To resolve about drawback, just applying dimension reduction and projections whenever the computational requirements would increase too much otherwise. That is, 1x1 conv is apply before expensive 3x3 and 5x5 convolutions (also include rectified linear activation).

4. What is “Inception”? Inception is a network consisting of modules of the above type stacked upon each other with occasional max-pooling layers with stride 2 to half the resolution of the grid.

Advantages of this network:

Advantage 1: It allows for increasing the number of units at each stage significantly without an uncontrolled blow-up in computational complexity.

Advantage 2: It aligns with the intuition that visual information should be processed at various scales and then aggregated so that the next stage can abstract features from different scales simultaneously.

GoogLeNet

All the convolutions, including those inside the Inception modules, used rectified linear activation.
The size of the receptive field in this network is 224x224 RGB with normalization.
“#3x3 reduce” and “#5x5 reduce” stands for the number of 1x1 filters in the reduction layer before then 3x3 and 5x5 convolution.
One can see the number of 1x1 in the projection layer after built-in max-pooling in the pool proj column.
All these reduction/projection layers used ReLU activation as well.

Why average pooling layer used instead of fully connected (FC)? It was found that a move from FC layers to average pooling improved the top-1 accuracy by about 0.6%, however use of dropout remain essential after removing FC layers.

What about gradients? Given the relatively large depth of the network, the ability to propagate gradients back through all the layers in an effective manner was a concern.

Solution: By adding auxiliary classifier connected to these intermediate layers, it would expect to encourage discrimination in the lower stages in the classifier, increase the gradient signal that get propagated back and provide additional regularization.

Where do these auxiliary classifier to be put it and what about inference time? These classifier take the form of smaller convolutional networks put on top of the output of the Inception (4a) and (4d) modules. During training, their loss gets added to the total loss of the network with the discount weight (the losses of the auxiliary classifier were weighted by 0.3).

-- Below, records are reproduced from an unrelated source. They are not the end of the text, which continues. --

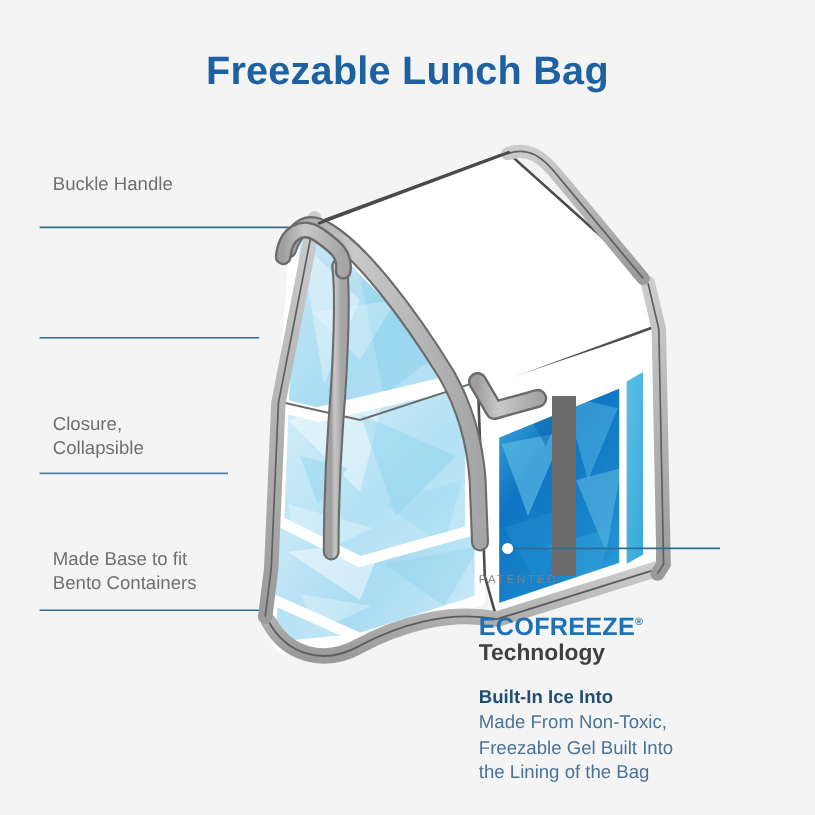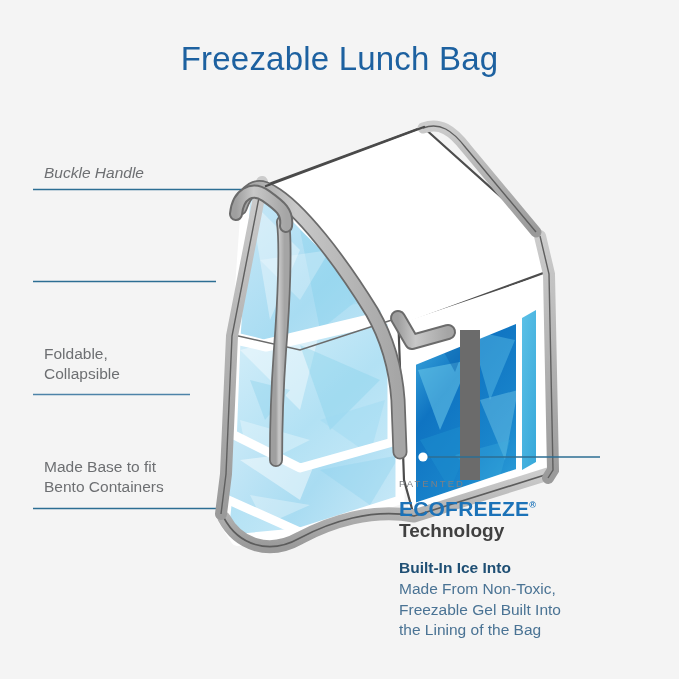--- a/index.html
+++ b/index.html
@@ -27,55 +27,55 @@
     height: 679px;
   }
   .txt { position: absolute; }
 
   
   #page-title {
     left: 0; top: 40px;
     width: 679px;
     text-align: center;
     font-size: 33px;
-    font-weight: 400;
+    font-weight: 700;
     letter-spacing: 0.2px;
     color: #1d61a0;
     white-space: nowrap;
   }
 
   
   .feature-label {
     font-size: 15.5px;
     line-height: 20px;
     color: #6d6f72;
     font-weight: 400;
     left: 44px;
     white-space: nowrap;
   }
-  #feat-0 { top: 163px; font-style: italic; }
+  #feat-0 { top: 144px; }
   #feat-1 { top: 231px; }
   #feat-2 { top: 344px; }
   #feat-3 { top: 457px; }
 
   
   #badge-block {
     left: 399px;
     top: 478px;
     width: 280px;
     text-align: left;
   }
   #patented-label {
     font-size: 9.5px;
     letter-spacing: 2.1px;
     color: #7d8085;
     font-weight: 400;
   }
   #ecofreeze-name {
-    margin-top: 8px;
+    margin-top: 22px;
     font-size: 21px;
     font-weight: 700;
     color: #1b72b8;
     letter-spacing: 0.2px;
     position: relative;
     display: inline-block;
   }
   #ecofreeze-name .reg {
     font-size: 9px;
     vertical-align: super;
@@ -260,21 +260,21 @@
   </svg>
 
   <div class="txt" id="page-title">Freezable Lunch Bag</div>
 
   <div class="txt feature-label" id="feat-0">
     <div>Buckle Handle</div>
   </div>
 
 
   <div class="txt feature-label" id="feat-2">
-    <div>Foldable,</div>
+    <div>Closure,</div>
     <div>Collapsible</div>
   </div>
 
   <div class="txt feature-label" id="feat-3">
     <div>Made Base to fit</div>
     <div>Bento Containers</div>
   </div>
 
   <div class="txt" id="badge-block">
     <div id="patented-label">PATENTED</div>

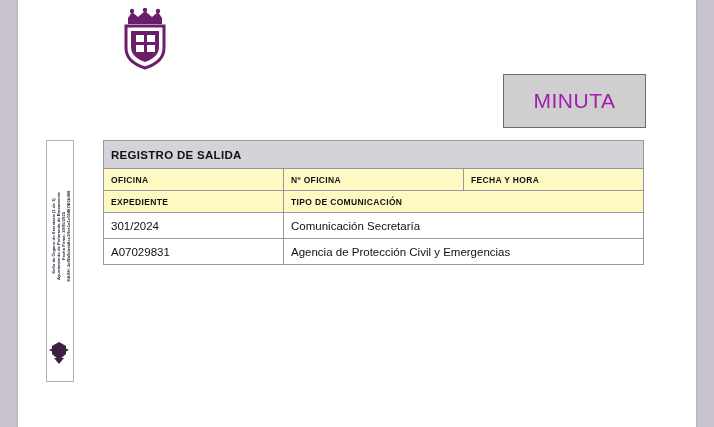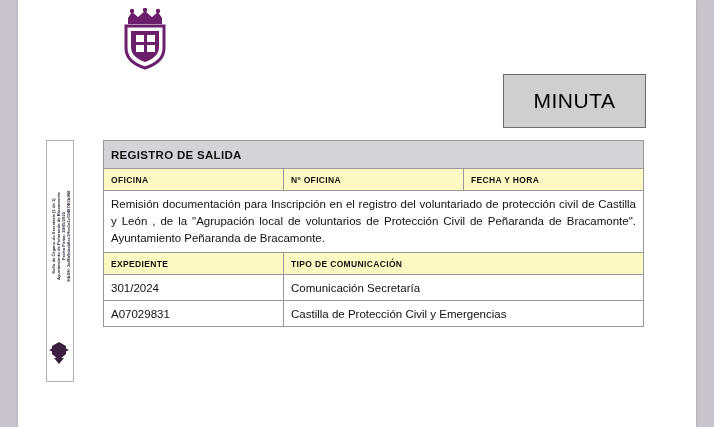--- a/index.html
+++ b/index.html
@@ -39,21 +39,21 @@
     top: 74px;
     width: 141px;
     height: 52px;
     background: #cfcfcf;
     border: 1px solid #6b6b6b;
     display: flex;
     align-items: center;
     justify-content: center;
     font-size: 21px;
     letter-spacing: 0.5px;
-    color: #000000;
+    color: #a21caf;
   }
 
   
   .stamp {
     position: absolute;
     left: 28px;
     top: 140px;
     width: 26px;
     height: 240px;
     border: 1px solid #b3aeb7;
@@ -179,30 +179,27 @@
     <tbody>
         <tr class="row-title">
       <td colspan="3">REGISTRO DE SALIDA</td>
     </tr>
     <tr>
       <td class="hdr c1">OFICINA</td>
       <td class="hdr c2">Nº OFICINA</td>
       <td class="hdr c3">FECHA Y HORA</td>
     </tr>
     <tr>
-      <td class="resumen-text" colspan="3">Remisión documentación para Inscripción en el registro del voluntariado de protección civil de Castilla y León , de la "Agrupación local de voluntarios de Protección Civil de Peñaranda de Bracamonte". Ayuntamiento Peñaranda de Bracamonte.</td>
-    </tr>
-    <tr>
       <td class="hdr c1">EXPEDIENTE</td>
       <td class="hdr" colspan="2">TIPO DE COMUNICACIÓN</td>
     </tr>
     <tr>
       <td class="val c1">301/2024</td>
       <td class="val" colspan="2">Comunicación Secretaría</td>
     </tr>
     <tr>
       <td class="val c1">A07029831</td>
-      <td class="val" colspan="2">Castilla de Protección Civil y Emergencias</td>
+      <td class="val" colspan="2">Agencia de Protección Civil y Emergencias</td>
     </tr>
   </tbody>
     </table>
 
 </div>
 
 </body></html>

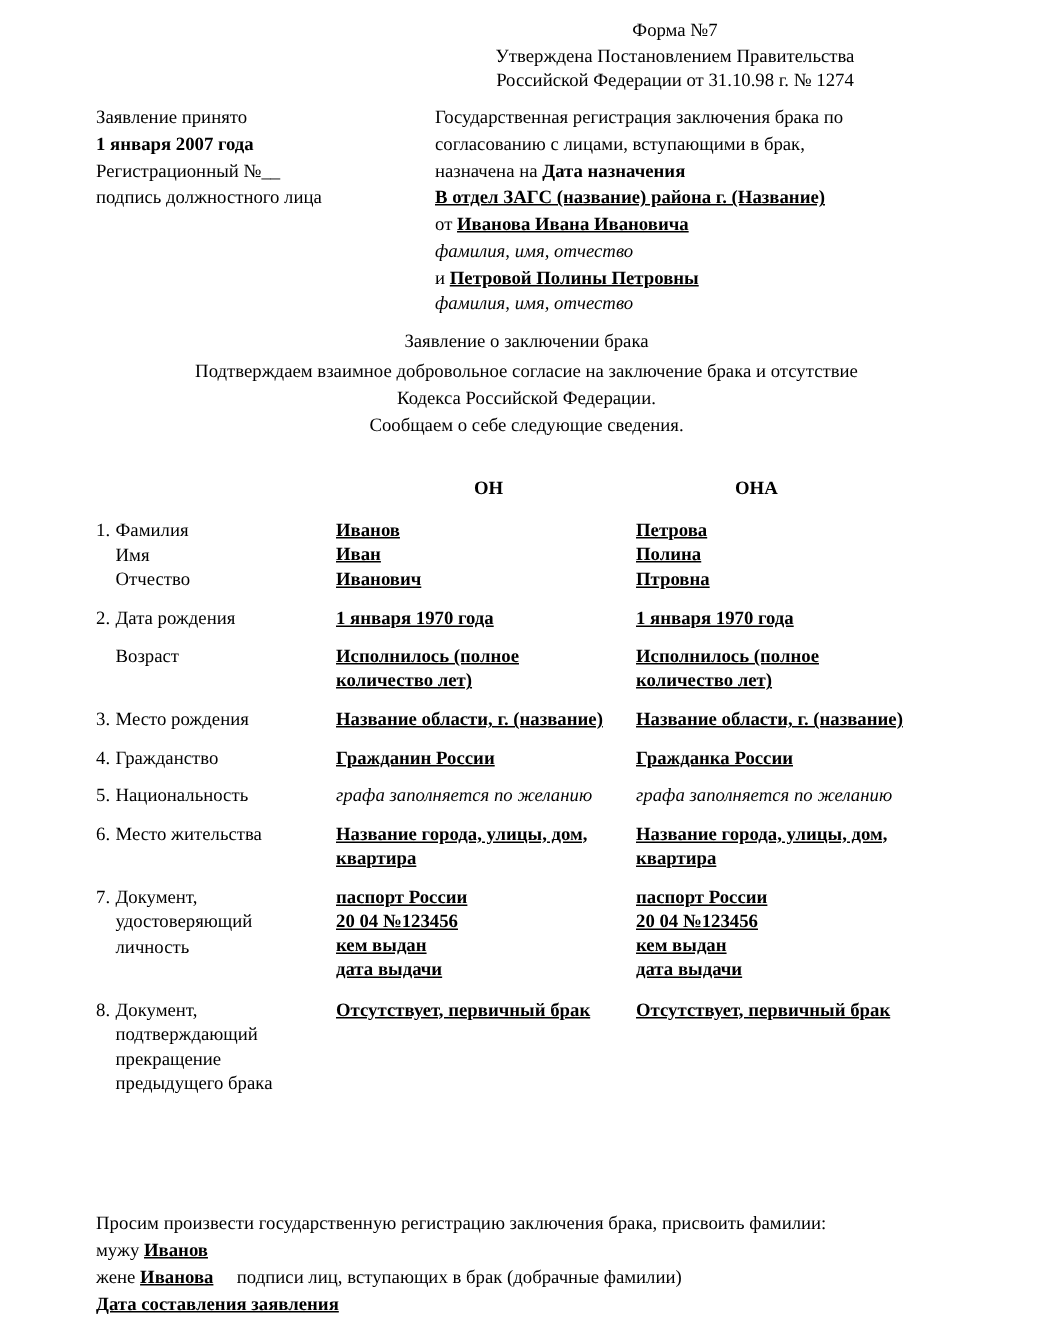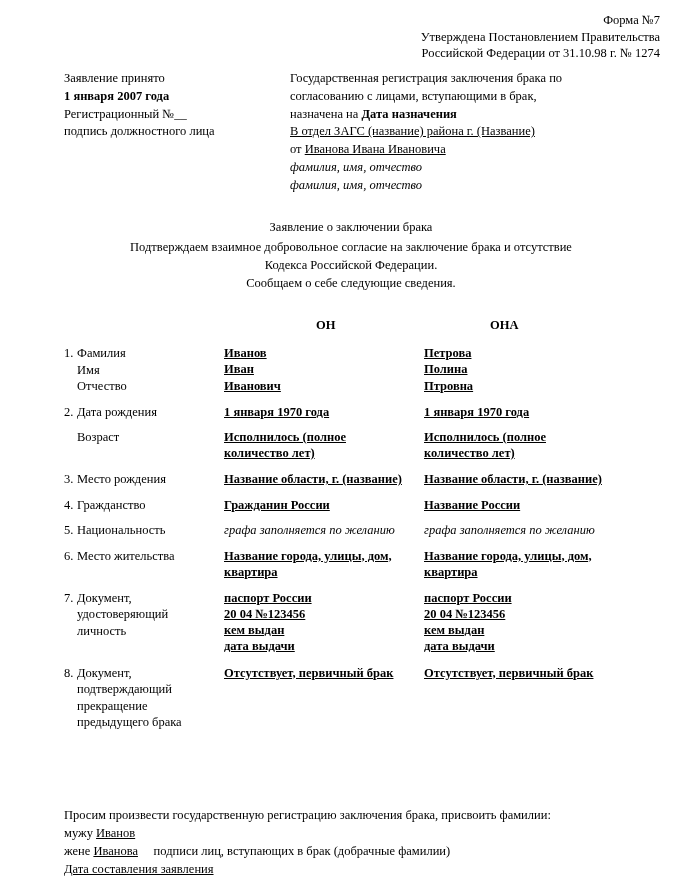--- a/index.html
+++ b/index.html
@@ -27,21 +27,21 @@
   }
 
   
   .doc-header {
     position: absolute;
     top: 12px;
     right: 40px;
     width: 420px;
     text-align: right;
   }
-  .doc-header div { white-space: nowrap; }
+  .doc-header div { white-space: nowrap; text-align: center; }
 
   
   .intro {
     position: absolute;
     top: 70px;
     left: 0;
     width: 700px;
   }
   .intro-left {
     position: absolute;
@@ -52,21 +52,21 @@
   .intro-right {
     position: absolute;
     left: 290px;
     top: 0;
     width: 375px;
   }
   .intro-left div, .intro-right div {
     line-height: 1.42;
   }
   .b { font-weight: bold; }
-  .bu { font-weight: normal; text-decoration: underline; }
+  .bu { font-weight: bold; text-decoration: underline; }
   .it { font-style: italic; }
 
   
   .statement {
     position: absolute;
     top: 218px;
     left: 62px;
     width: 578px;
     text-align: center;
     line-height: 1.45;
@@ -166,20 +166,23 @@
       <div>
         <span>назначена на </span><span class="b">Дата назначения</span>
       </div>
       <div>
         <span class="bu">В отдел ЗАГС (название) района г. (Название)</span>
       </div>
       <div>
         <span>от </span><span class="bu">Иванова Ивана Ивановича</span>
       </div>
       <div class="it">фамилия, имя, отчество</div>
+      <div>
+        <span>и </span><span class="bu">Петровой Полины Петровны</span>
+      </div>
       <div class="it">фамилия, имя, отчество</div>
     </div>
 
   </div>
 
   <div class="statement">
     <div class="title">Заявление о заключении брака</div>
     <div>Подтверждаем взаимное добровольное согласие на заключение брака и отсутствие</div>
     <div>Кодекса Российской Федерации.</div>
     <div>Сообщаем о себе следующие сведения.</div>
@@ -253,21 +256,21 @@
       </div>
       <div class="row">
         <div class="row-inner" style="height: 16.5px; font-family: Liberation Serif, serif;">
           <div class="rlabel">
             <div><span class="num">4.</span><span>Гражданство</span></div>
           </div>
           <div class="rval-he">
             <div class="vline"><span>Гражданин России</span></div>
           </div>
           <div class="rval-she">
-            <div class="vline"><span>Название России</span></div>
+            <div class="vline"><span>Гражданка России</span></div>
           </div>
         </div>
       </div>
       <div class="row">
         <div class="row-inner" style="height: 16.5px;">
           <div class="rlabel">
             <div><span class="num">5.</span><span>Национальность</span></div>
           </div>
           <div class="rval-he">
             <div class="vline plain"><span>графа заполняется по желанию</span></div>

At inference time, these auxiliary classifiers are discarded.

Total Loss = Loss(Whole Network) + Discount*Loss(Auxiliary classifier)

The exact structure of the auxiliary classifier is as mentioned as per research paper:

Average pooling with 5x5 filter size and stride 3, resulting in 4x4x512 in Inception (4a) and 4x4x528 for Inception (4d)
A 1x1 convolution with 128 filters for dimension reduction and ReLU
A FC layer with 1024 units and ReLU
A dropout with p=0.7
A linear layer with softmax loss as the classifier (predicting the same number of classes as the main classifier)